» **What you are asked to do**: Copy the listing as it is written, and leave each picture out.

○ ○ ○

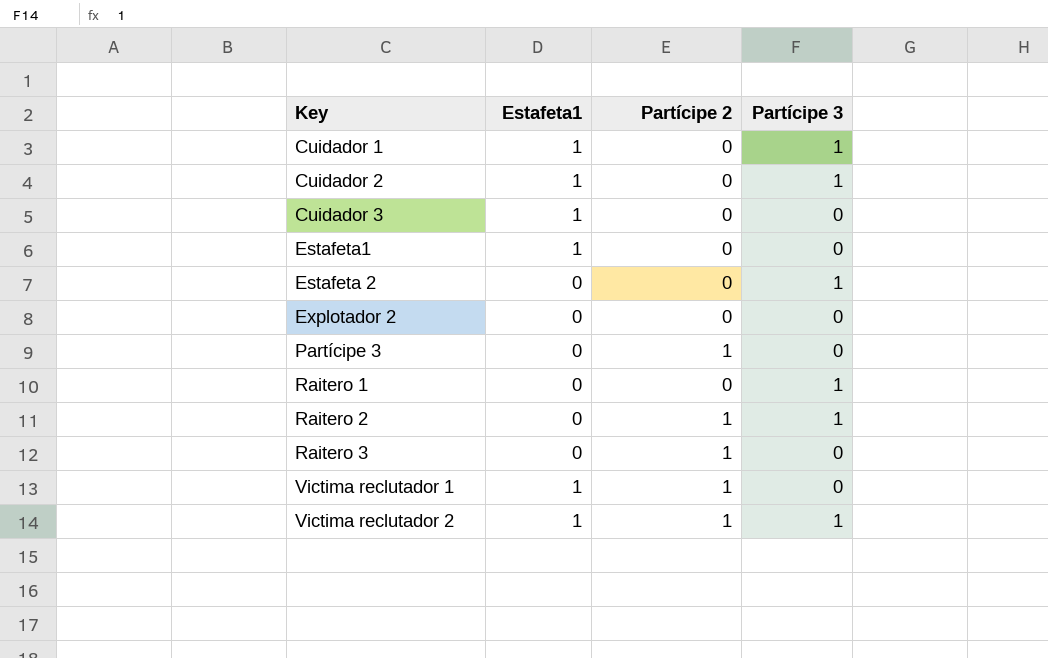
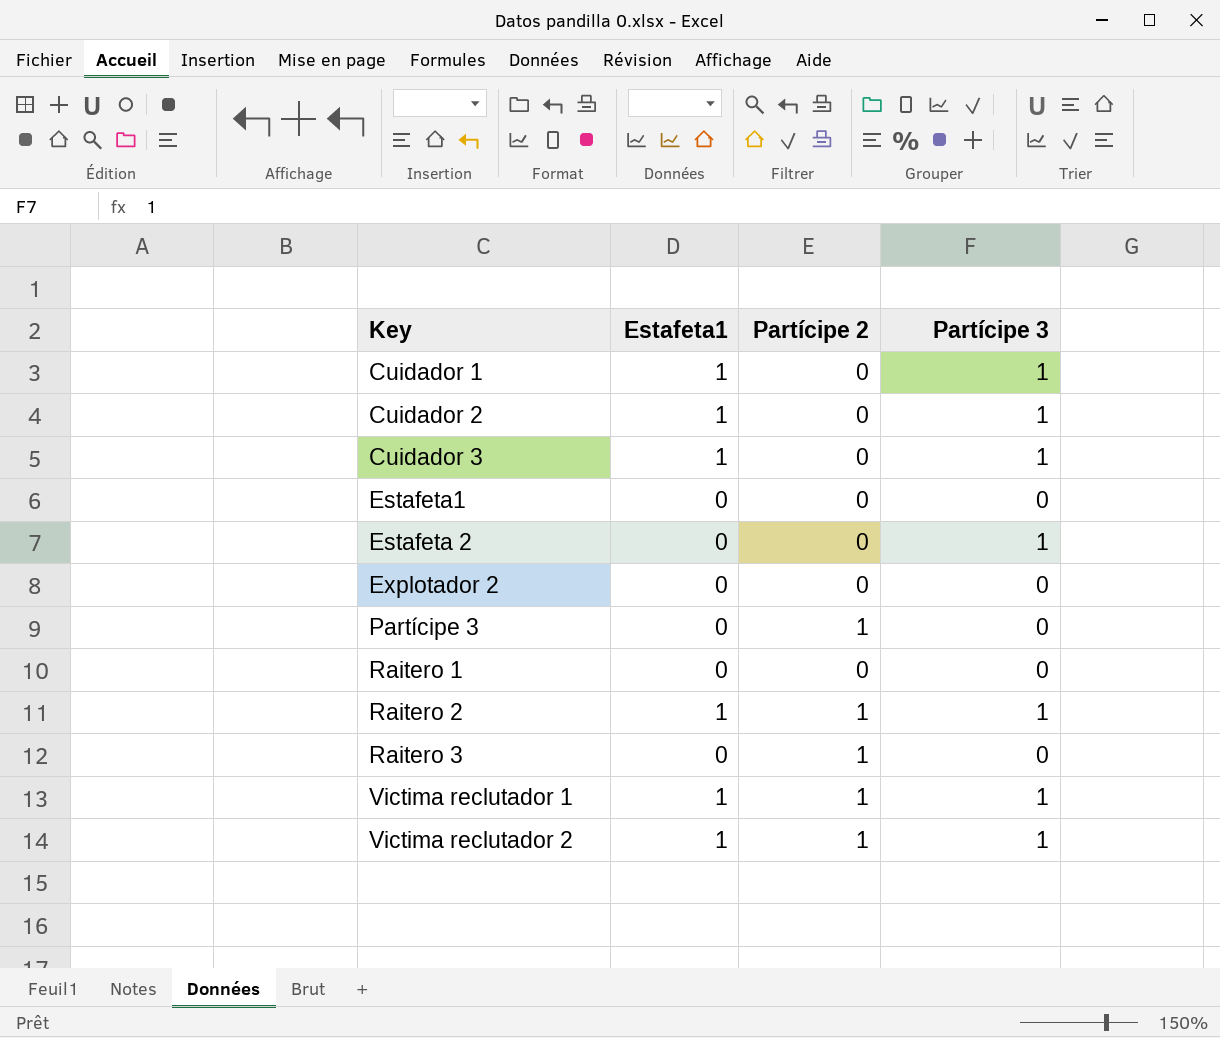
Cuidador 3 | Partícipe 3: 0 -> 1
Estafeta1 | Estafeta1: 1 -> 0
Raitero 1 | Partícipe 3: 1 -> 0
Raitero 2 | Estafeta1: 0 -> 1
Victima reclutador 1 | Partícipe 3: 0 -> 1

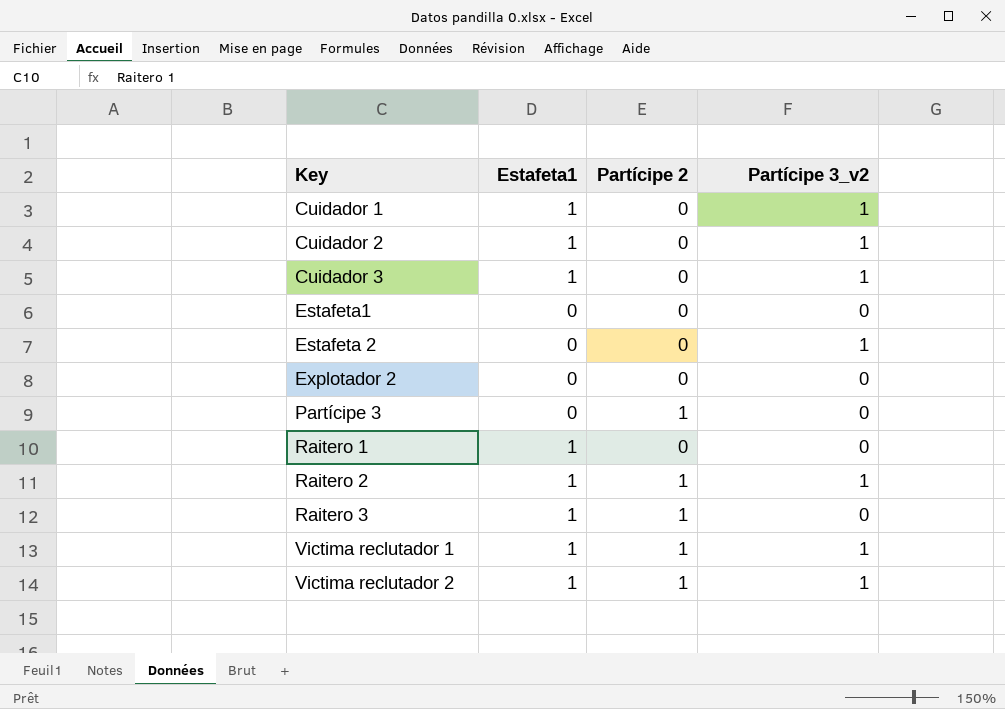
column name: Partícipe 3 -> Partícipe 3_v2
Raitero 1 | Estafeta1: 0 -> 1
Raitero 3 | Estafeta1: 0 -> 1

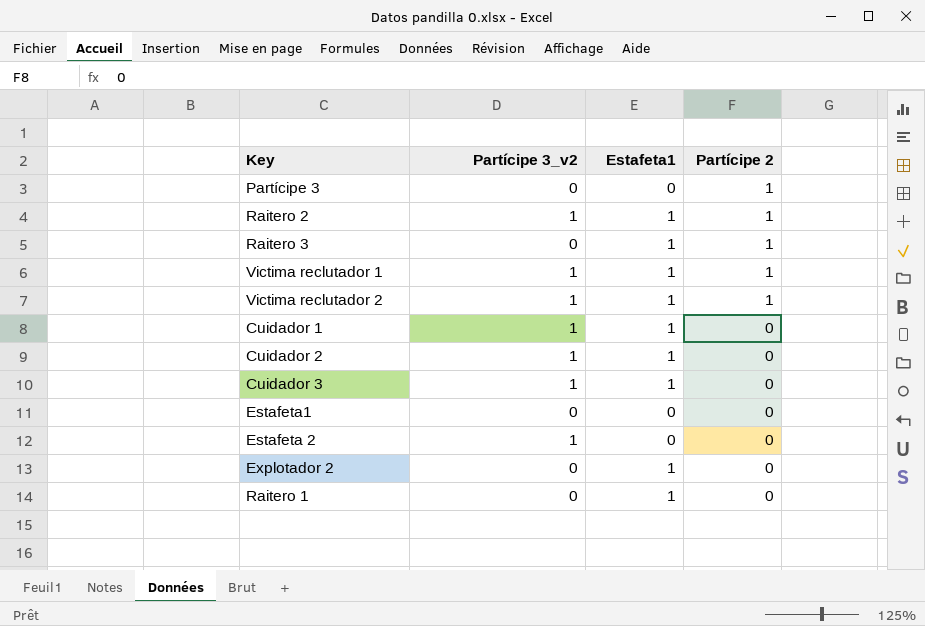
row order: Key ascending -> Partícipe 2 descending
column Partícipe 3_v2 | position: 4 -> 2
Explotador 2 | Estafeta1: 0 -> 1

○ ○ ○

» **Output**:
Cuidador 3 | Partícipe 3: 0 -> 1
Estafeta1 | Estafeta1: 1 -> 0
Raitero 1 | Partícipe 3: 1 -> 0
Raitero 2 | Estafeta1: 0 -> 1
Victima reclutador 1 | Partícipe 3: 0 -> 1

column name: Partícipe 3 -> Partícipe 3_v2
Raitero 1 | Estafeta1: 0 -> 1
Raitero 3 | Estafeta1: 0 -> 1

row order: Key ascending -> Partícipe 2 descending
column Partícipe 3_v2 | position: 4 -> 2
Explotador 2 | Estafeta1: 0 -> 1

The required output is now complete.